A year or two ago I met some friendly members of Yorkshire Late Starters Strings at a COMA summer course in, naturally, Yorkshire; and this year I joined the judging panel for YLSS’s New Music Commission. This venerable event has been going for over ten years (it’s biennial, this was edition no.6). The competition is impeccably organised, and there is no age or nationality bar on the entrants, whose scores are read under anonymous conditions. At the very end I was allowed to see a list of where all the entries had been sent from, which proved to be truly worldwide.
On judgement day, an impressively sized group of around forty string players squeezed into Seven Arts Centre in suave Chapel Allerton just outside Leeds. Under conductor Stuart Hazelton (excellent throughout) the orchestra spent a full day sightreading music by the four finalists in a good-humoured atmosphere which you don’t always find when professional orchestras deign to play new music. An important feature of the judging process is a discussion after the final rehearsal in which all the players take part. I was impressed by their insight and sympathy for the job the composers had tried to do. And as a final indication of their positivity, I learned later that the competition is financed by the orchestral members themselves, as part of their yearly subscription.
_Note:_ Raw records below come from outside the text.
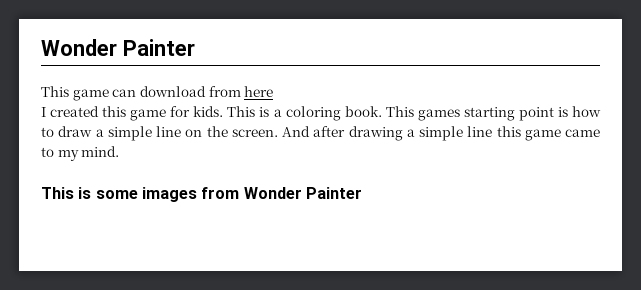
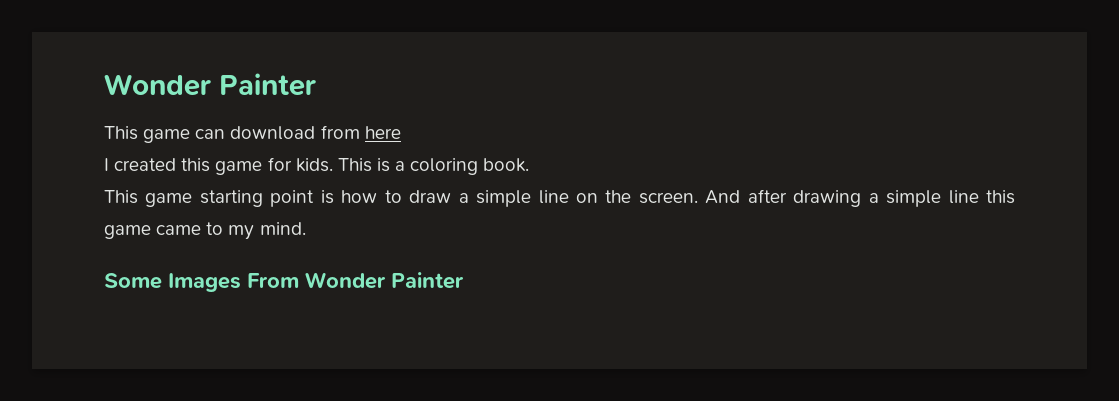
- This is a coloring book. This games starting point is how to draw a simple line on the screen.
+ This is a coloring book.
+ This game starting point is how to draw a simple line on the screen.
- This is some images from Wonder Painter
+ Some Images From Wonder Painter

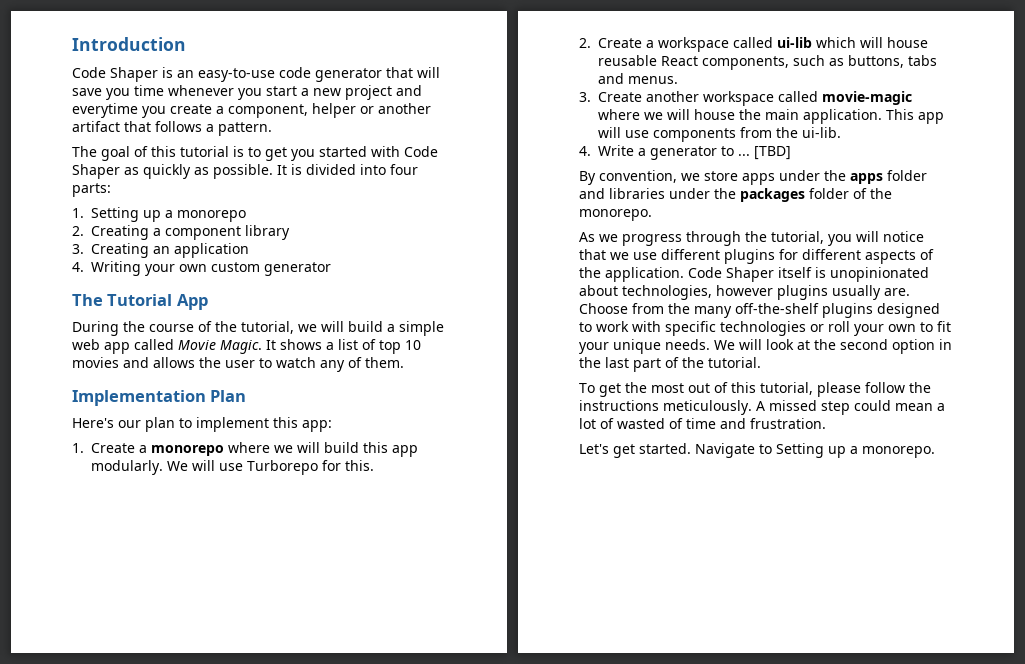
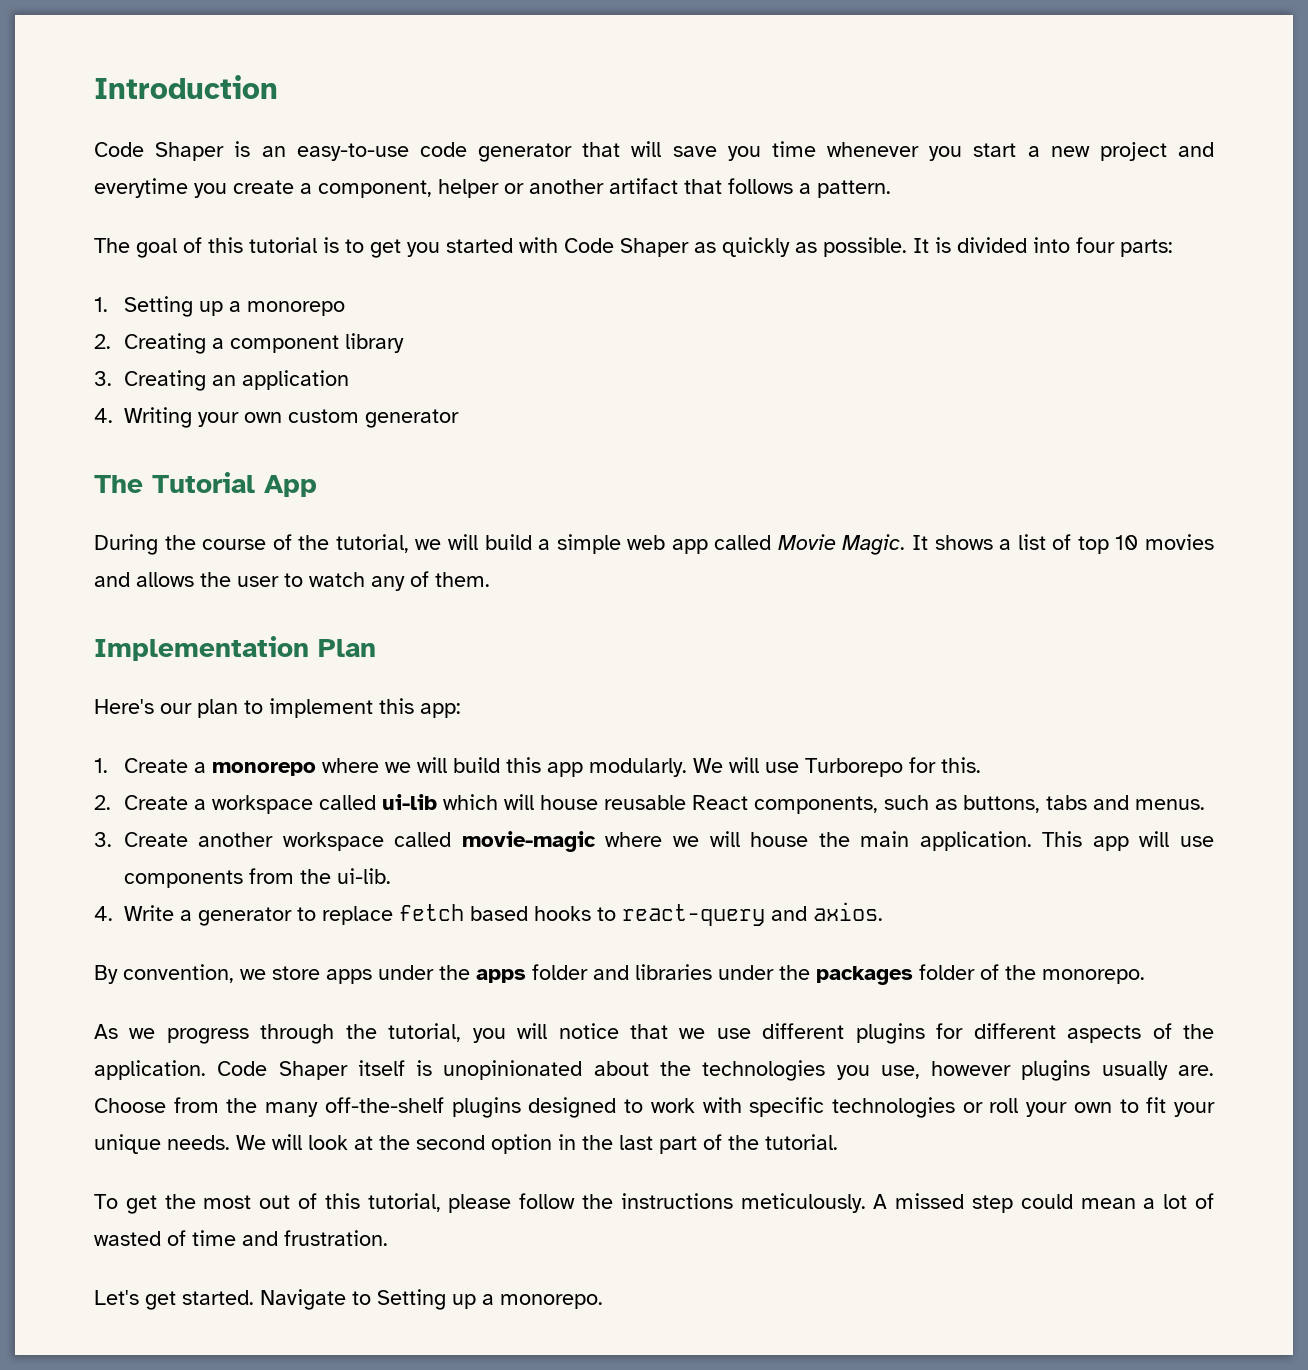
- 4. Write a generator to ... [TBD]
+ 4. Write a generator to replace fetch based hooks to react-query and axios.
- Code Shaper itself is unopinionated about technologies, however plugins usually are.
+ Code Shaper itself is unopinionated about the technologies you use, however plugins usually are.

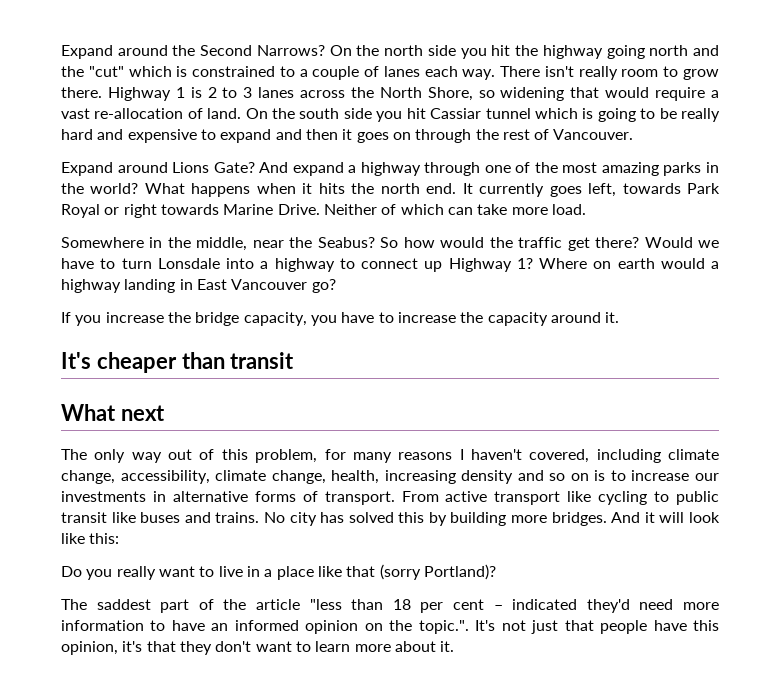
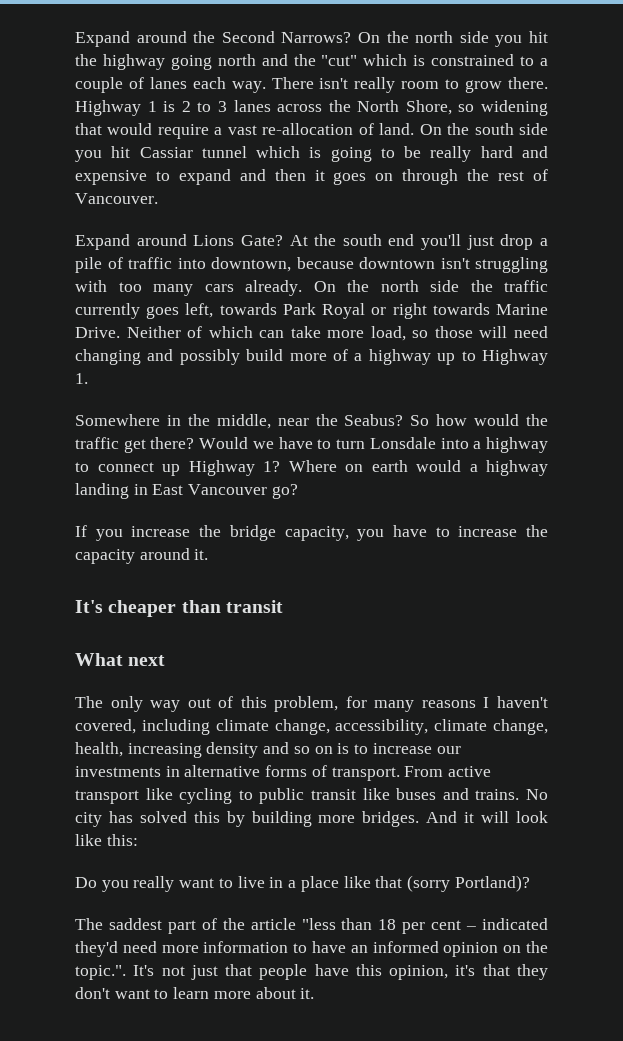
- And expand a highway through one of the most amazing parks in the world? What happens when it hits the north end. It currently goes left, towards Park Royal or right towards Marine Drive.
+ At the south end you'll just drop a pile of traffic into downtown, because downtown isn't struggling with too many cars already. On the north side the traffic currently goes left, towards Park Royal or right towards Marine Drive.
- Neither of which can take more load.
+ Neither of which can take more load, so those will need changing and possibly build more of a highway up to Highway 1.

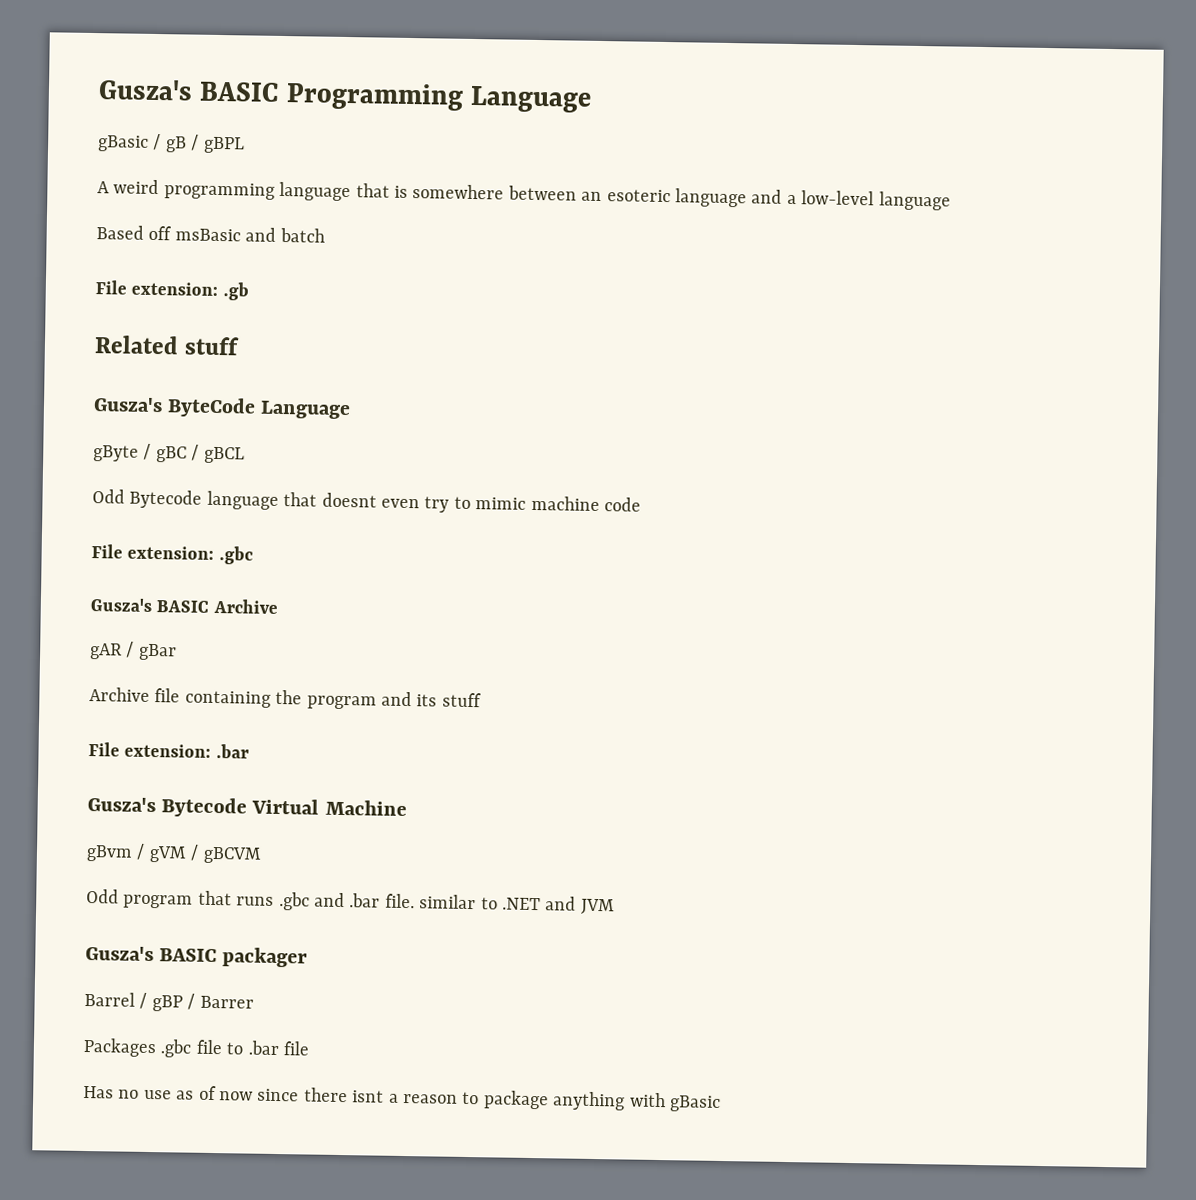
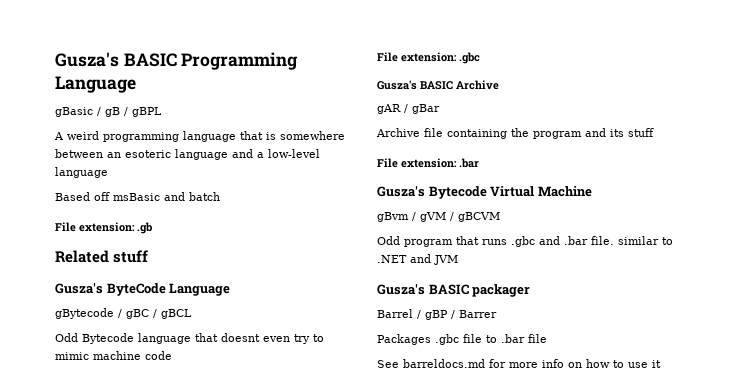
- gByte / gBC / gBCL
+ gBytecode / gBC / gBCL
- Has no use as of now since there isnt a reason to package anything with gBasic
+ See barreldocs.md for more info on how to use it

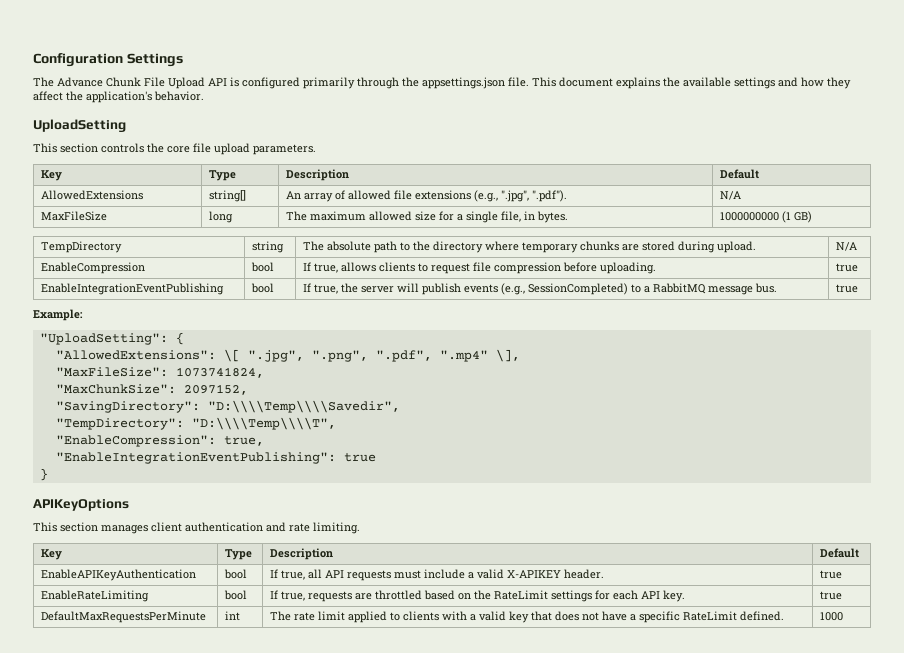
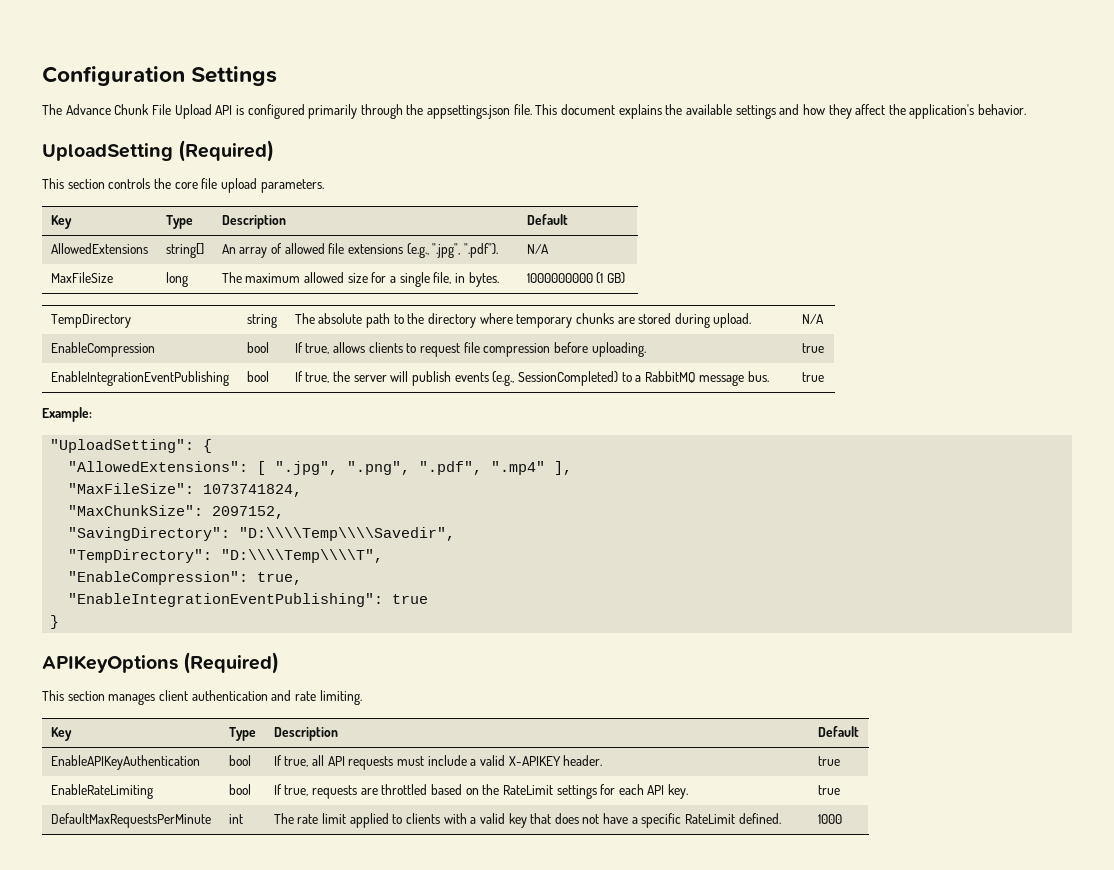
- UploadSetting
+ UploadSetting (Required)
- "AllowedExtensions": \[ ".jpg", ".png", ".pdf", ".mp4" \],
+ "AllowedExtensions": [ ".jpg", ".png", ".pdf", ".mp4" ],
- APIKeyOptions
+ APIKeyOptions (Required)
I had spent the previous day meeting the four finalist composers, who were Mark Browse, Sheena Phillips, Ruth Rose and Amy Preece. I soon realised that all of them were steeped in music – as composers, teachers, conductors, writers, publishers, performers in many contexts, not all of them ‘classical’. All had spent a lot of time thinking about the performing needs of late starters; working on an important set of skills to which many composers still seem largely indifferent. Having chosen a winning score (Mark’s rich-textured Five Variations on Pange Lingua) YLSS will now spend the rest of the season rehearsing it for a concert performance (venue and date to be announced.)